Dataset records Block Start

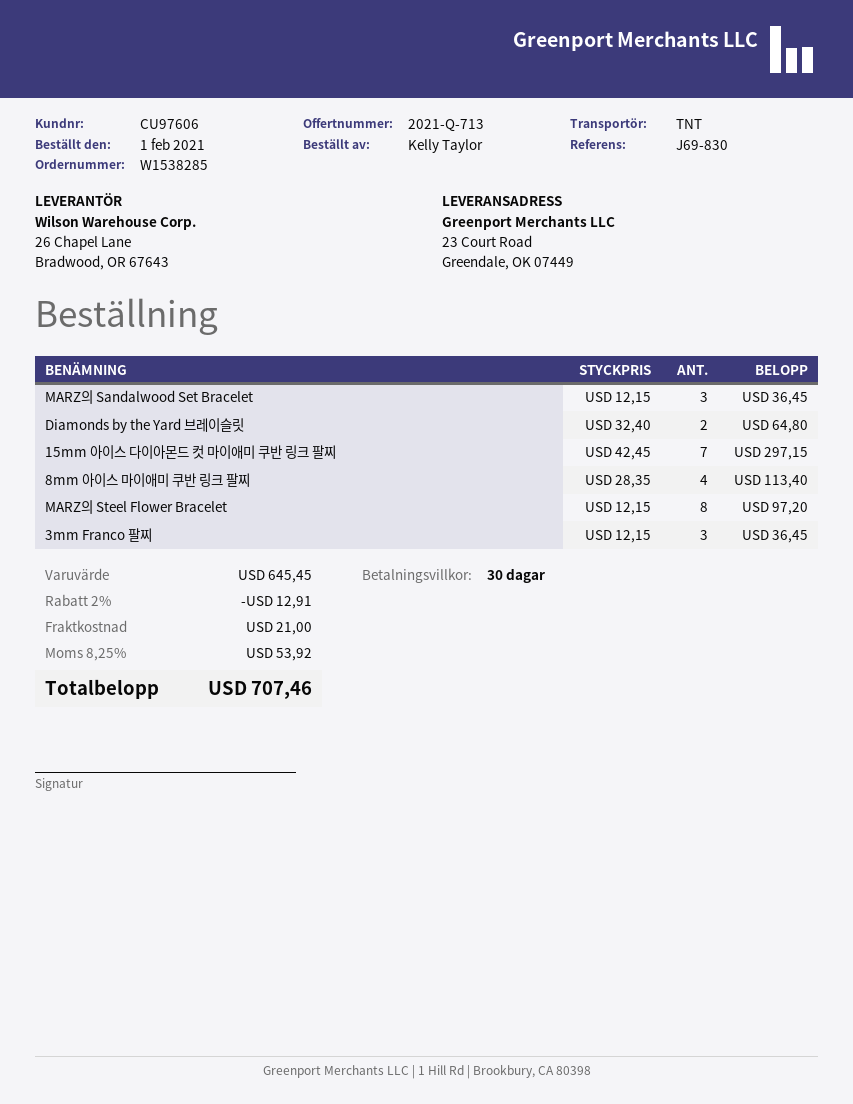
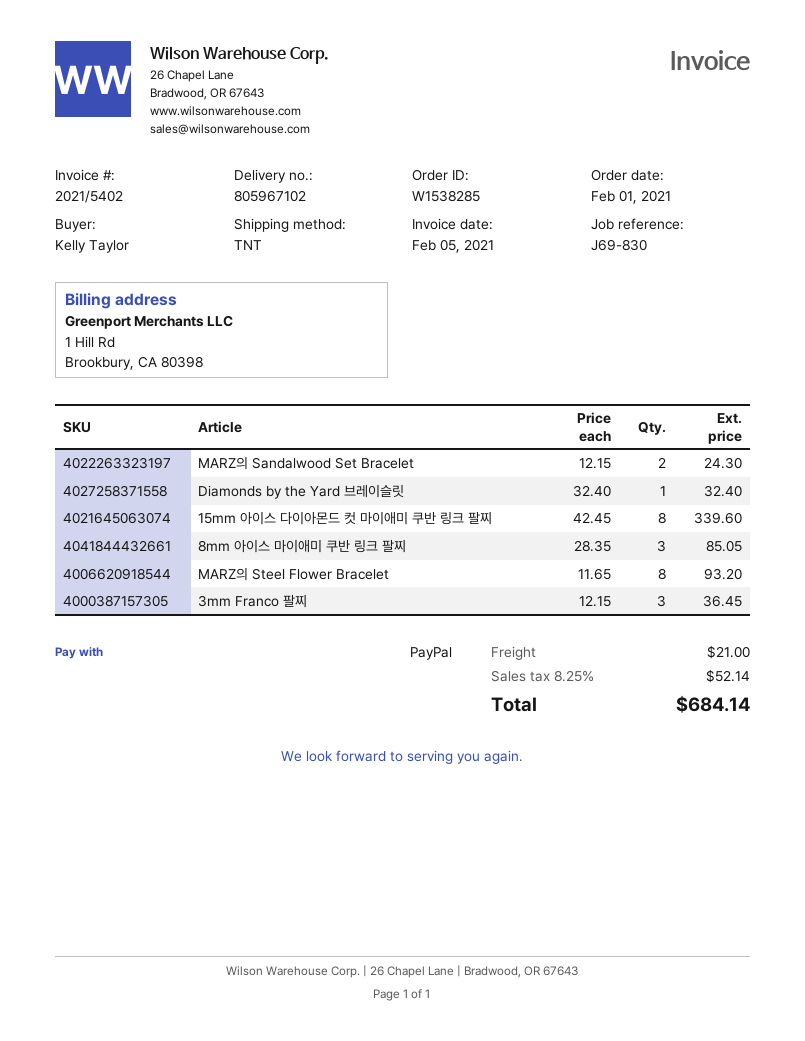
MARZ의 Sandalwood Set Bracelet: 3 x 12.15 = 36.45 -> 2 x 12.15 = 24.30
Diamonds by the Yard 브레이슬릿: 2 x 32.40 = 64.80 -> 1 x 32.40 = 32.40
15mm 아이스 다이아몬드 컷 마이애미 쿠반 링크 팔찌: 7 x 42.45 = 297.15 -> 8 x 42.45 = 339.60
8mm 아이스 마이애미 쿠반 링크 팔찌: 4 x 28.35 = 113.40 -> 3 x 28.35 = 85.05
MARZ의 Steel Flower Bracelet: 8 x 12.15 = 97.20 -> 8 x 11.65 = 93.20
discount: 2% = 12.91 -> none
tax: 8.25% = 53.92 -> 8.25% = 52.14
total: 707.46 -> 684.14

Dataset records Block End

What you have to do
The copy should hold every entry above word for word and none of the pictures.

Answer to this problem
MARZ의 Sandalwood Set Bracelet: 3 x 12.15 = 36.45 -> 2 x 12.15 = 24.30
Diamonds by the Yard 브레이슬릿: 2 x 32.40 = 64.80 -> 1 x 32.40 = 32.40
15mm 아이스 다이아몬드 컷 마이애미 쿠반 링크 팔찌: 7 x 42.45 = 297.15 -> 8 x 42.45 = 339.60
8mm 아이스 마이애미 쿠반 링크 팔찌: 4 x 28.35 = 113.40 -> 3 x 28.35 = 85.05
MARZ의 Steel Flower Bracelet: 8 x 12.15 = 97.20 -> 8 x 11.65 = 93.20
discount: 2% = 12.91 -> none
tax: 8.25% = 53.92 -> 8.25% = 52.14
total: 707.46 -> 684.14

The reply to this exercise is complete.